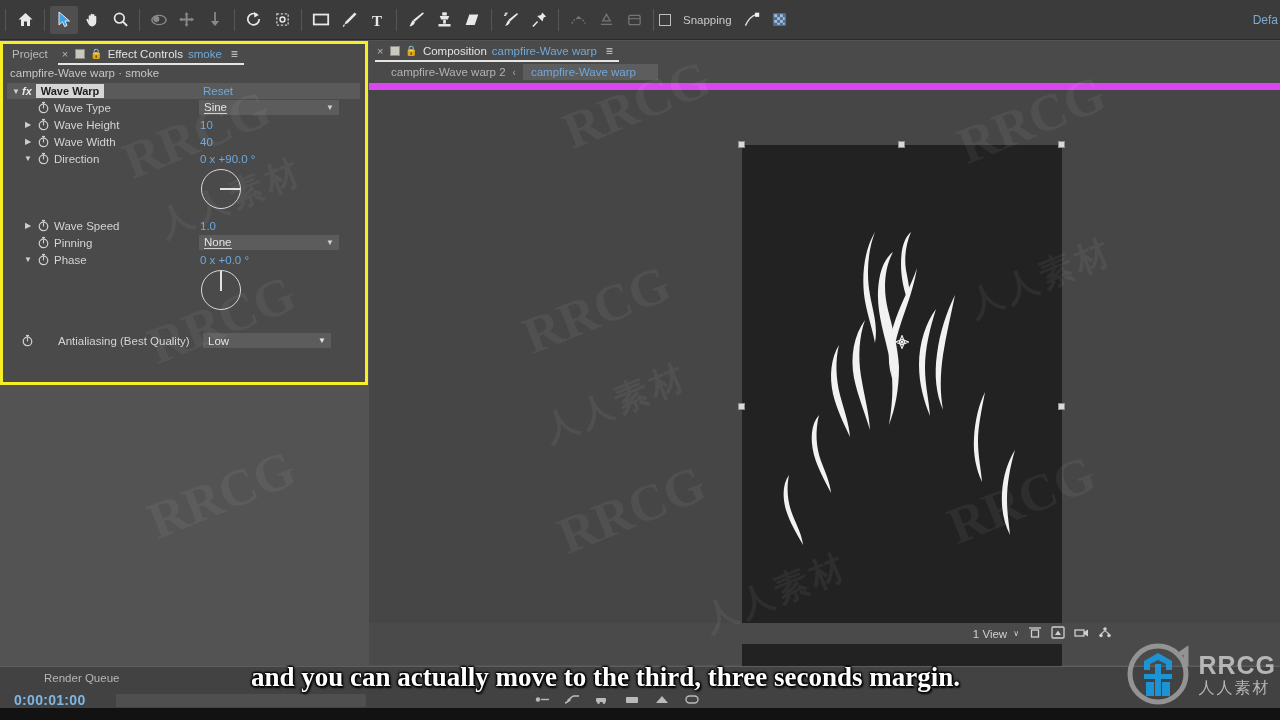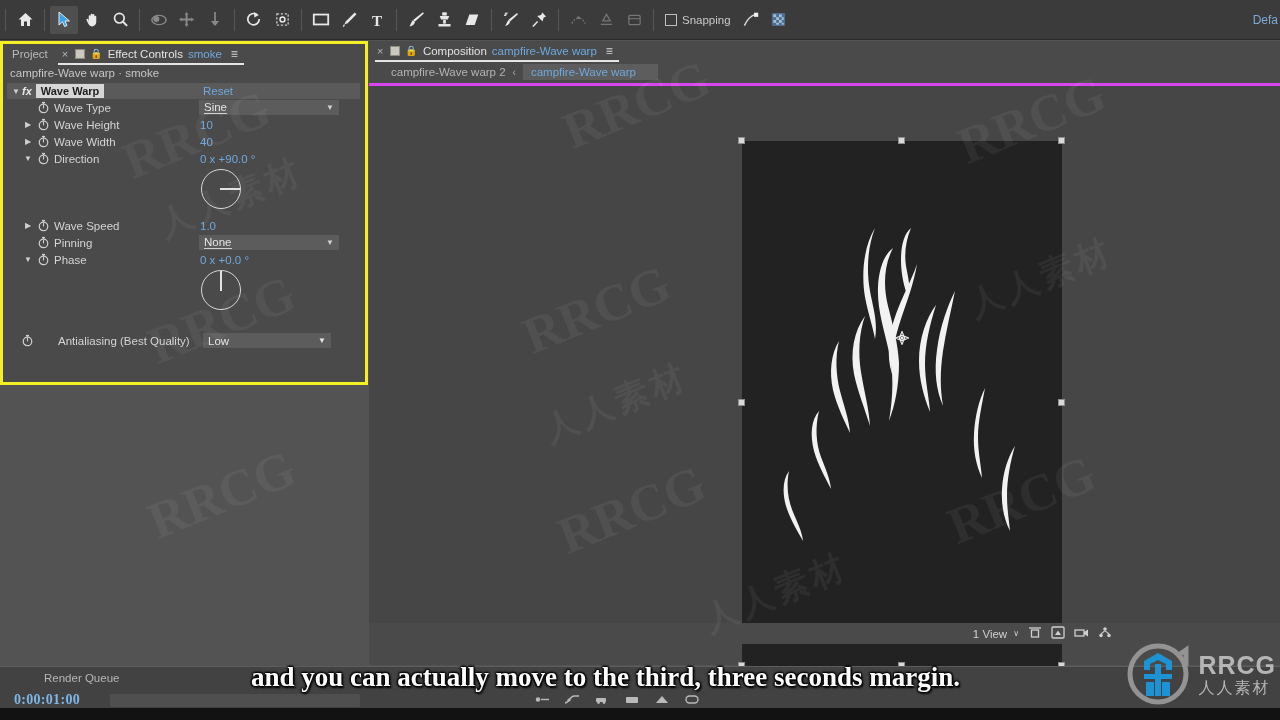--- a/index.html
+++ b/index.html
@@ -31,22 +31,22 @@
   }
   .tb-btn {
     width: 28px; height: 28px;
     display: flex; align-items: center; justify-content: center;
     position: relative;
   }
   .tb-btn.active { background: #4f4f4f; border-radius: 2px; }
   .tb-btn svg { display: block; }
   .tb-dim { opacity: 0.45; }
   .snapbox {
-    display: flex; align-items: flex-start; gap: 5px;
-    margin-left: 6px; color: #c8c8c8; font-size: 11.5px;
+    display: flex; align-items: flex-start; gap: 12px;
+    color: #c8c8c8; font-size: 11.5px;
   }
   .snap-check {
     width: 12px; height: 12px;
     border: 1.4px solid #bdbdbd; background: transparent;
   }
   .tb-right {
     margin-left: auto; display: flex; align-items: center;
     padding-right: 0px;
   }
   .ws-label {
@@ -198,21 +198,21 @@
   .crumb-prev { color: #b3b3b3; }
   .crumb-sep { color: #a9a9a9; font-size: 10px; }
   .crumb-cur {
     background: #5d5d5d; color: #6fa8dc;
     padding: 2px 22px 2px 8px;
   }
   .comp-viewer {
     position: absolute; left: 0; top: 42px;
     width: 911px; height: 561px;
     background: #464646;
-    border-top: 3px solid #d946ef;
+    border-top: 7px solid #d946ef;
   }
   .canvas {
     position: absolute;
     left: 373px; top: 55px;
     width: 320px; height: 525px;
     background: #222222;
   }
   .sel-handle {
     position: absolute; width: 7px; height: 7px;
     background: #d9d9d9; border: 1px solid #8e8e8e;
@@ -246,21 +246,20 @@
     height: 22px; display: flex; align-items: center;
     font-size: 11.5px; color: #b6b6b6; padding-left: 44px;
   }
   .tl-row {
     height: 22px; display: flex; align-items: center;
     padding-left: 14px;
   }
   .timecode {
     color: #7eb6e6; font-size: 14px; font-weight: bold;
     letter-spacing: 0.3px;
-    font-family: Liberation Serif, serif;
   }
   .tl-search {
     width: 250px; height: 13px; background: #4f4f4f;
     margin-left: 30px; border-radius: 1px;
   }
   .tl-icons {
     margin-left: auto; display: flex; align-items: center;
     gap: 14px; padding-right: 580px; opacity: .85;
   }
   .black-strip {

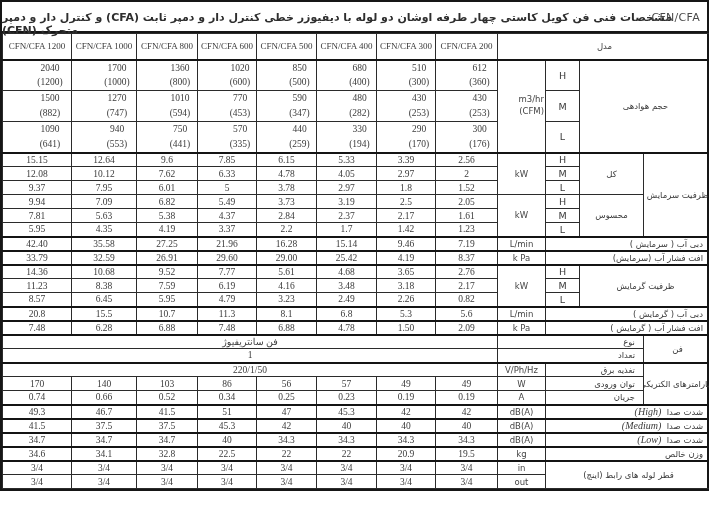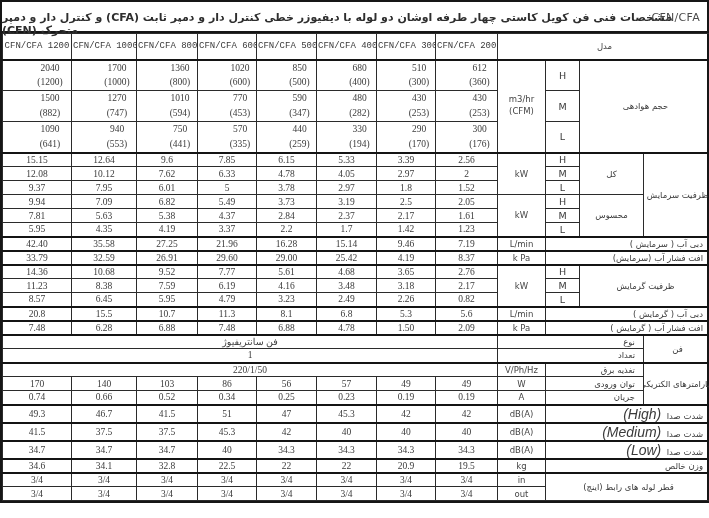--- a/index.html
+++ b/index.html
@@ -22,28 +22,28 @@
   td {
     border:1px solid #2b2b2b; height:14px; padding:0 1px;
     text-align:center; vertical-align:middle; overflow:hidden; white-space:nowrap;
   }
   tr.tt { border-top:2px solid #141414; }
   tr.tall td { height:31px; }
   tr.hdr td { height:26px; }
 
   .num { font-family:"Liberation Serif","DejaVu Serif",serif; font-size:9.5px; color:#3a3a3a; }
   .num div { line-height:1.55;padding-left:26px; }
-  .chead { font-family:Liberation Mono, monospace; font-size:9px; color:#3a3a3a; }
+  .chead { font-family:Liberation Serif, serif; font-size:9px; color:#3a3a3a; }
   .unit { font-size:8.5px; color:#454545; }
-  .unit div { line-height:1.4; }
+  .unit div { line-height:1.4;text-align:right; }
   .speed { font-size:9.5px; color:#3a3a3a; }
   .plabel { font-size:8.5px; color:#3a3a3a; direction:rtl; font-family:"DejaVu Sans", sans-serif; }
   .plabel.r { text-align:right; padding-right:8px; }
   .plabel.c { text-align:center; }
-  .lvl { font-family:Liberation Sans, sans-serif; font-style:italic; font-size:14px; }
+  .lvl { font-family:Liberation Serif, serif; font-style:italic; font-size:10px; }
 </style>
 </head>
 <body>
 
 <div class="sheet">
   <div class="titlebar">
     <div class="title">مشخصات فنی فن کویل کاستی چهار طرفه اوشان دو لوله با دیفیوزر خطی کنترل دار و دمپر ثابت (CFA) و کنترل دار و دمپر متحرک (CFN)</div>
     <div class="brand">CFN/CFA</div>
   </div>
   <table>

- - - - - - -

- _What is being asked_
Repeat the records word for word and drop any pictures.

- _Completed task_
--- a/index.html
+++ b/index.html
@@ -31,22 +31,22 @@
   }
   .tb-btn {
     width: 28px; height: 28px;
     display: flex; align-items: center; justify-content: center;
     position: relative;
   }
   .tb-btn.active { background: #4f4f4f; border-radius: 2px; }
   .tb-btn svg { display: block; }
   .tb-dim { opacity: 0.45; }
   .snapbox {
-    display: flex; align-items: flex-start; gap: 5px;
-    margin-left: 6px; color: #c8c8c8; font-size: 11.5px;
+    display: flex; align-items: flex-start; gap: 12px;
+    color: #c8c8c8; font-size: 11.5px;
   }
   .snap-check {
     width: 12px; height: 12px;
     border: 1.4px solid #bdbdbd; background: transparent;
   }
   .tb-right {
     margin-left: auto; display: flex; align-items: center;
     padding-right: 0px;
   }
   .ws-label {
@@ -198,21 +198,21 @@
   .crumb-prev { color: #b3b3b3; }
   .crumb-sep { color: #a9a9a9; font-size: 10px; }
   .crumb-cur {
     background: #5d5d5d; color: #6fa8dc;
     padding: 2px 22px 2px 8px;
   }
   .comp-viewer {
     position: absolute; left: 0; top: 42px;
     width: 911px; height: 561px;
     background: #464646;
-    border-top: 3px solid #d946ef;
+    border-top: 7px solid #d946ef;
   }
   .canvas {
     position: absolute;
     left: 373px; top: 55px;
     width: 320px; height: 525px;
     background: #222222;
   }
   .sel-handle {
     position: absolute; width: 7px; height: 7px;
     background: #d9d9d9; border: 1px solid #8e8e8e;
@@ -246,21 +246,20 @@
     height: 22px; display: flex; align-items: center;
     font-size: 11.5px; color: #b6b6b6; padding-left: 44px;
   }
   .tl-row {
     height: 22px; display: flex; align-items: center;
     padding-left: 14px;
   }
   .timecode {
     color: #7eb6e6; font-size: 14px; font-weight: bold;
     letter-spacing: 0.3px;
-    font-family: Liberation Serif, serif;
   }
   .tl-search {
     width: 250px; height: 13px; background: #4f4f4f;
     margin-left: 30px; border-radius: 1px;
   }
   .tl-icons {
     margin-left: auto; display: flex; align-items: center;
     gap: 14px; padding-right: 580px; opacity: .85;
   }
   .black-strip {

--- a/index.html
+++ b/index.html
@@ -22,28 +22,28 @@
   td {
     border:1px solid #2b2b2b; height:14px; padding:0 1px;
     text-align:center; vertical-align:middle; overflow:hidden; white-space:nowrap;
   }
   tr.tt { border-top:2px solid #141414; }
   tr.tall td { height:31px; }
   tr.hdr td { height:26px; }
 
   .num { font-family:"Liberation Serif","DejaVu Serif",serif; font-size:9.5px; color:#3a3a3a; }
   .num div { line-height:1.55;padding-left:26px; }
-  .chead { font-family:Liberation Mono, monospace; font-size:9px; color:#3a3a3a; }
+  .chead { font-family:Liberation Serif, serif; font-size:9px; color:#3a3a3a; }
   .unit { font-size:8.5px; color:#454545; }
-  .unit div { line-height:1.4; }
+  .unit div { line-height:1.4;text-align:right; }
   .speed { font-size:9.5px; color:#3a3a3a; }
   .plabel { font-size:8.5px; color:#3a3a3a; direction:rtl; font-family:"DejaVu Sans", sans-serif; }
   .plabel.r { text-align:right; padding-right:8px; }
   .plabel.c { text-align:center; }
-  .lvl { font-family:Liberation Sans, sans-serif; font-style:italic; font-size:14px; }
+  .lvl { font-family:Liberation Serif, serif; font-style:italic; font-size:10px; }
 </style>
 </head>
 <body>
 
 <div class="sheet">
   <div class="titlebar">
     <div class="title">مشخصات فنی فن کویل کاستی چهار طرفه اوشان دو لوله با دیفیوزر خطی کنترل دار و دمپر ثابت (CFA) و کنترل دار و دمپر متحرک (CFN)</div>
     <div class="brand">CFN/CFA</div>
   </div>
   <table>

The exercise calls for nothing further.